[Web page edit records]
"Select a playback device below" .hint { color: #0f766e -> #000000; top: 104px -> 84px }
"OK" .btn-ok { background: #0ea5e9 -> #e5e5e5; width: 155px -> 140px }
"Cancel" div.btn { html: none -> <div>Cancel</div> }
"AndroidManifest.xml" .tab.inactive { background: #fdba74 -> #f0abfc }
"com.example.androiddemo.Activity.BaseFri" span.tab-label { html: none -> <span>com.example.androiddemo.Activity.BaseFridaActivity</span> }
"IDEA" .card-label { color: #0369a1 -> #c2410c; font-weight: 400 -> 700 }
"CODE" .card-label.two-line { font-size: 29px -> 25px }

[PROMPT] In the records above, locate every line with the string "none" and copy it.

[EXERCISE RESPONSE]
"Cancel" div.btn { html: none -> <div>Cancel</div> }
"com.example.androiddemo.Activity.BaseFri" span.tab-label { html: none -> <span>com.example.androiddemo.Activity.BaseFridaActivity</span> }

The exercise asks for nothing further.